Келья, мне отведенная, должно быть, давно была необитаема, и воздух в ней был такой спертый, что, отворив в нее дверь, я так и не затворял ее до тех пор, пока меня не перевели в корпус, где была живописная, назначив мне в ней проходить послушание и учиться живописи. Недолго я жил в этой башне, но, как ни была в ней неприглядна обстановка, я не могу передать того чувства, которое я испытывал тогда в своем сердце: я горел огнем ревности и любви к Богу... Боже мой! что это была за радость! Сердце как воск таяло, и для меня легко было всякое послушание. Я тер в живописной краски, топил баню, ходил на общие послушания: поливал овощи, убирал сено; красил с о.
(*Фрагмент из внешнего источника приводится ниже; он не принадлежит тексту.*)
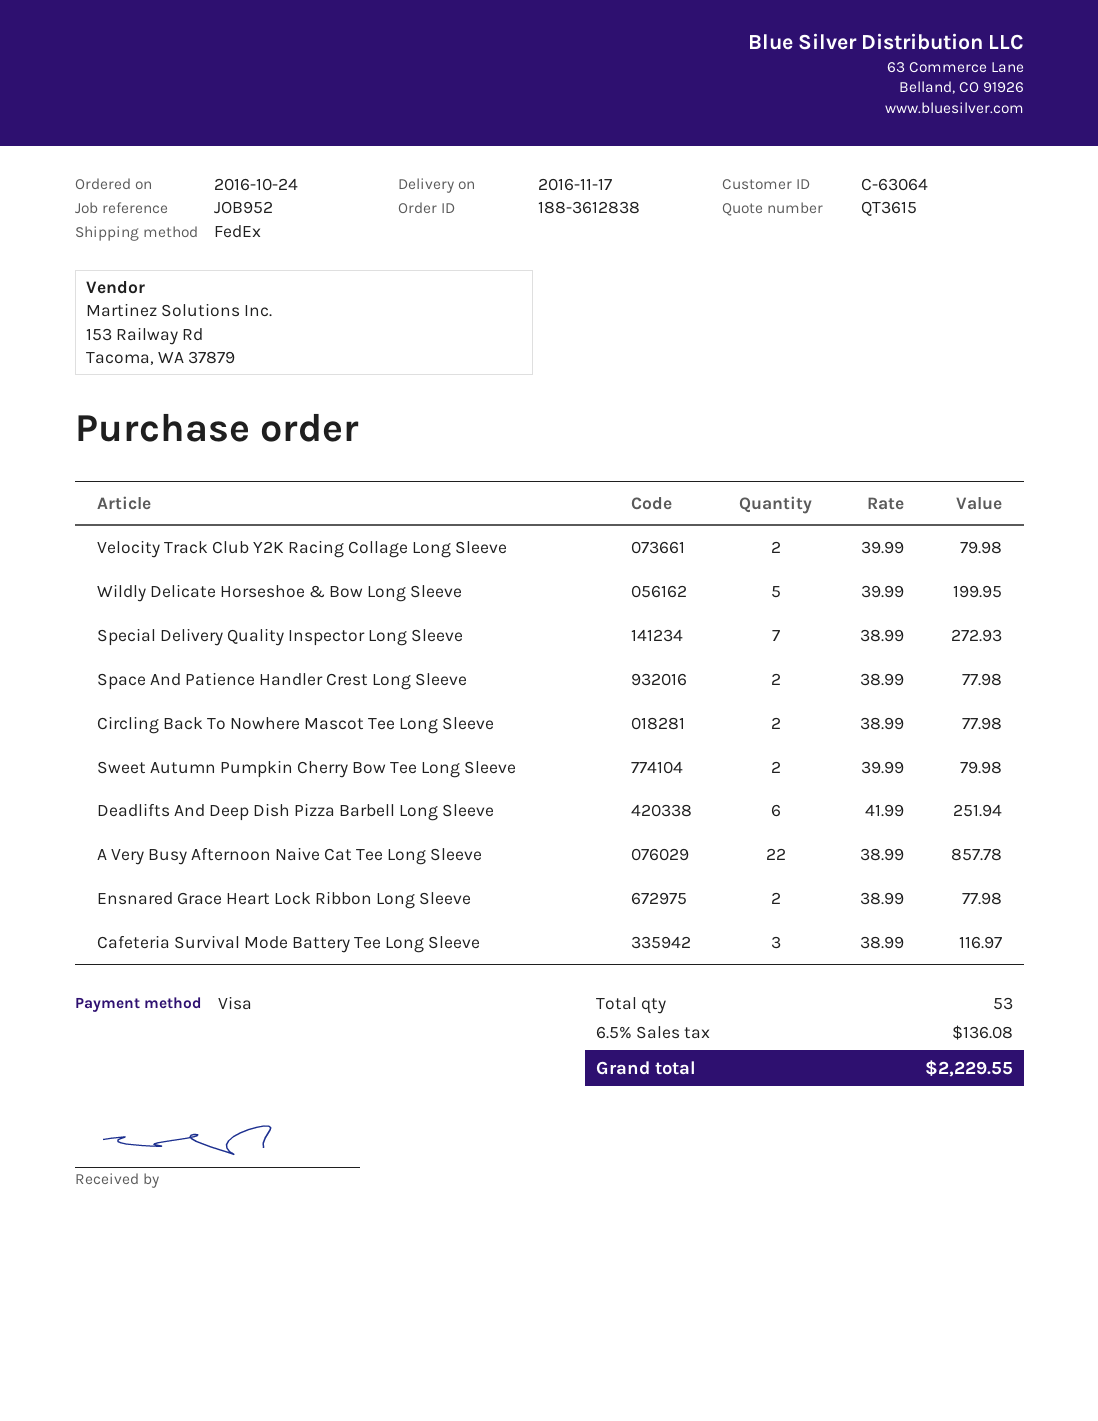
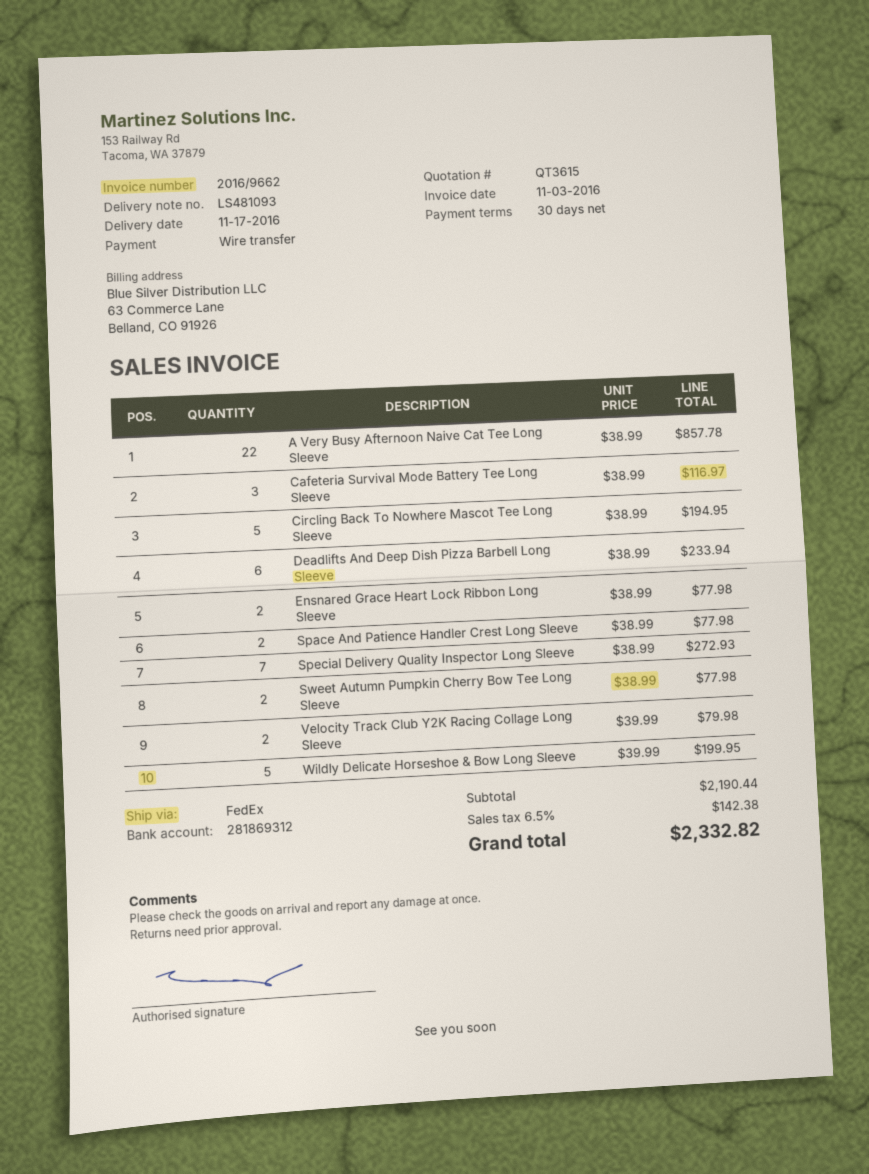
payment method: Visa -> bank transfer
Circling Back To Nowhere Mascot Tee Long Sleeve: 2 x 38.99 = 77.98 -> 5 x 38.99 = 194.95
Sweet Autumn Pumpkin Cherry Bow Tee Long Sleeve: 2 x 39.99 = 79.98 -> 2 x 38.99 = 77.98
Deadlifts And Deep Dish Pizza Barbell Long Sleeve: 6 x 41.99 = 251.94 -> 6 x 38.99 = 233.94
tax: 6.5% = 136.08 -> 6.5% = 142.38
total: 2229.55 -> 2332.82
Пименом полы в Казанской церкви; сажал капусту. Потом назначили меня в кухню, где через полгода сделали поваром. Трудное было это послушание, но для меня и его было мало: я старался, когда отдыхали помощники, за них что-нибудь сработать — носил дрова, хлебы из хлебни, разрезал их на ломти, раскладывал рыбу по блюдам — словом, я, что называется, сгорал от жажды деятельности. Когда меня назначили в живописную, я учился рисовать карандашом и тушью; ходил к ранним обедням, где пел на клиросе, — голос у меня хороший — дискант; опять тер краски и красил с о. Пименом полы; при этом я исполнял некоторые обязанности келейного у отца Петра Александровича Григорова, хотя и продолжал жить в живописной. Обязанности эти не были особенно сложны: я ставил ему самовар и убирал келью, за что он поил меня чаем и дал мне разрешение пользоваться его библиотекой.

Этот о. Петр Александрович Григоров был из военных — человек ученый; служил в военной службе в царствование Государя Александра Павловича и в смутные дни воцарения Николая I. Затем ушел в Задонский монастырь, где был келейником у великого затворника Георгия, после смерти которого поступил в Скит Оптиной Пустыни и был в Оптиной вроде письмоводителя. Замечательный был это человек, и я от него многому понаучился, наслышавшись от него и про многие политические тайны прошлого времени, и про его жизнь, и про великого раба Божия Георгия-затворника. Хорошо мне было тогда жить в живописной! Петр Александрович меня любил; батюшка о. Макарий тоже. Оба они меня ласкали своими милостями: к о. Макарию мне было разрешено ходить, когда было мне можно, и утром и вечером в келью к келейникам, батюшке — о. Родиону и о. Амвросию. Баловали меня даже пряниками, которые я получал и от Старца, и от Петра Александровича. Сладко мне жилось в то время в Оптиной, — это было в 1845 году, — и жутко было подумать, что придется-таки мне дать о себе знать на родину, когда истечет срок паспорту; надо было дать весточку о себе родителям, которые обо мне ровно ничего не знали... Хотя любовь к Богу и побеждает любовь естественную, но не могу и не хочу скрыть, что, живя в обители, я часто вспоминал скорбь своей матери и нередко со слезами падал на колени перед чудотворным образом Казанской Божией Матери, что в Казанской церкви, и молил Преблагословенную, чтобы Она утешила Своею благодатною силой горе моей дорогой родительницы.